TASK TO COMPLETE: Could you please retype exactly the lines from the start of the records below through the line that contains "(240, 404) none", both included, and leave out the pictures?

THE RECORDS:

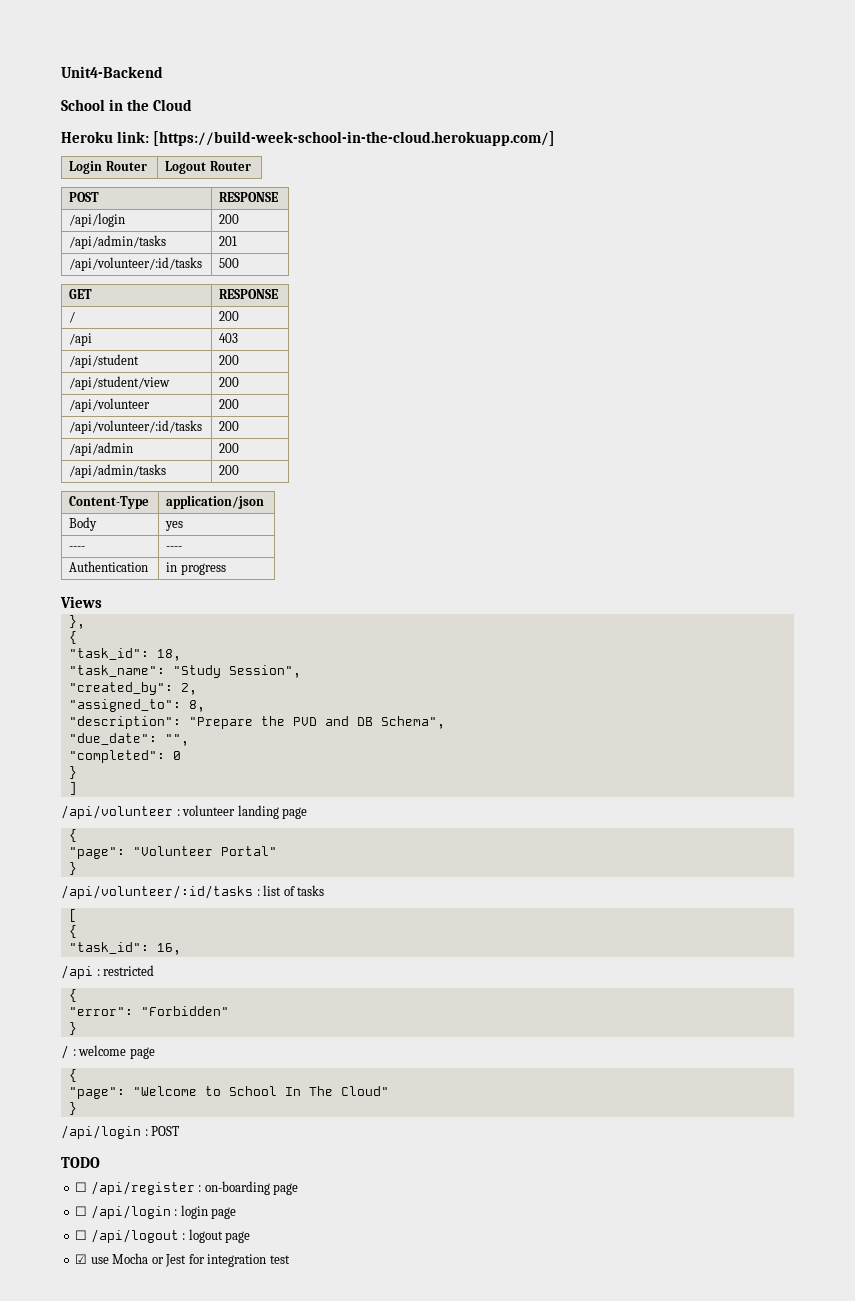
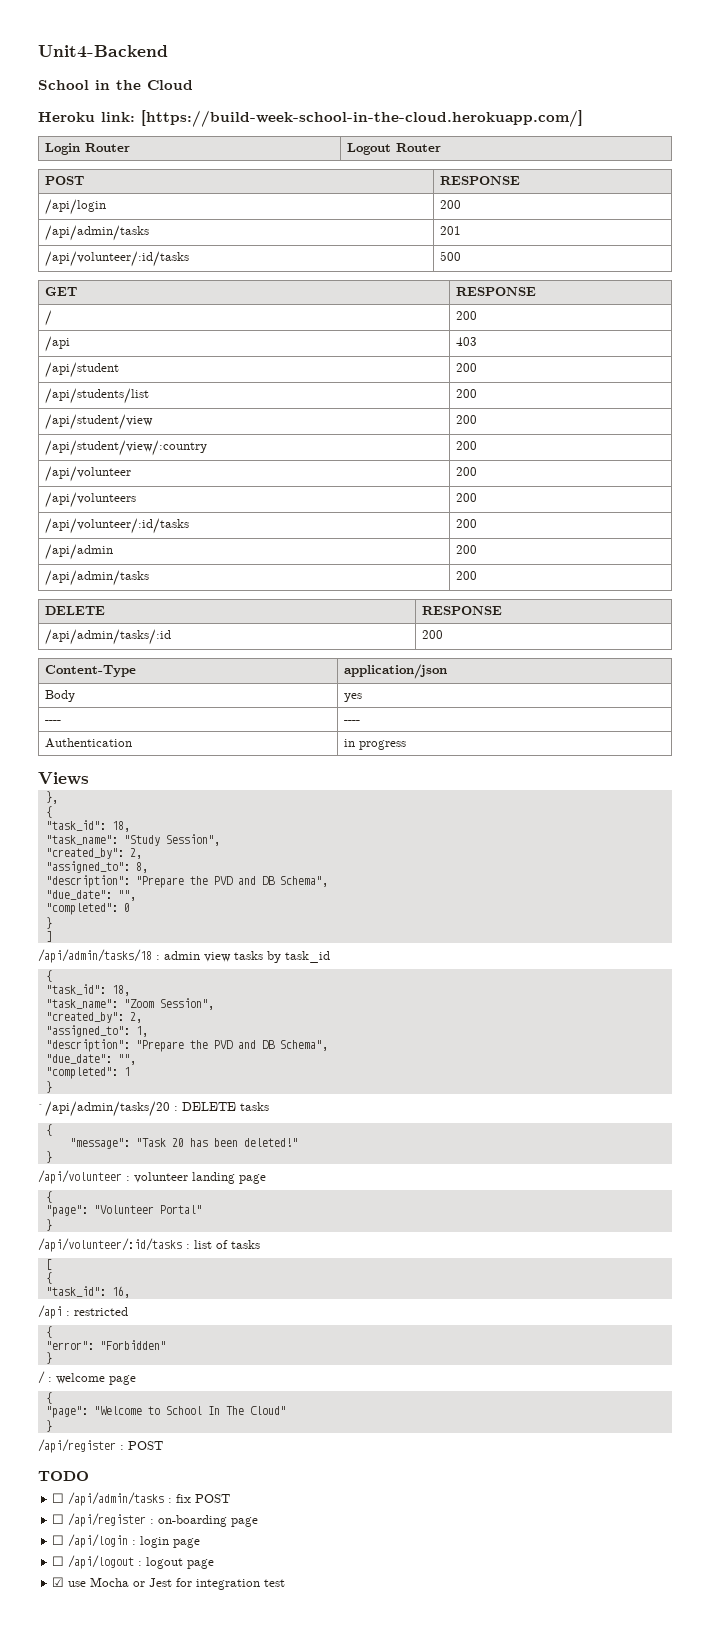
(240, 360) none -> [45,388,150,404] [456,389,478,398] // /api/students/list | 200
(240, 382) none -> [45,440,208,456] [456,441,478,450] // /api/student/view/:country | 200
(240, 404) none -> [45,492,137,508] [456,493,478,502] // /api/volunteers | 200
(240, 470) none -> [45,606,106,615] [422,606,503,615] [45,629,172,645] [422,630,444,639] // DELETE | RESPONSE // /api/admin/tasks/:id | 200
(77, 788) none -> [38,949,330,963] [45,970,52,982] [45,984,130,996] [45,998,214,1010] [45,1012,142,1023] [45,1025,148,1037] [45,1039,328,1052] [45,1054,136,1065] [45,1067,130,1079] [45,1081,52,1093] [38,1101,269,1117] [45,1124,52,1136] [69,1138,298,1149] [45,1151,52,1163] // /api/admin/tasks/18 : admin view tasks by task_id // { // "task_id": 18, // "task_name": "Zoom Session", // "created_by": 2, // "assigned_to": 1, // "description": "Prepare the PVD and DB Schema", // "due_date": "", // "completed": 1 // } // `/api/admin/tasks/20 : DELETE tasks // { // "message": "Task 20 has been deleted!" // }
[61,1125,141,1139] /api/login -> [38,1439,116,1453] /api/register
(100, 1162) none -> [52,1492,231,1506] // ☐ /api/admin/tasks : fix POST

EXERCISE RESULT:
(240, 360) none -> [45,388,150,404] [456,389,478,398] // /api/students/list | 200
(240, 382) none -> [45,440,208,456] [456,441,478,450] // /api/student/view/:country | 200
(240, 404) none -> [45,492,137,508] [456,493,478,502] // /api/volunteers | 200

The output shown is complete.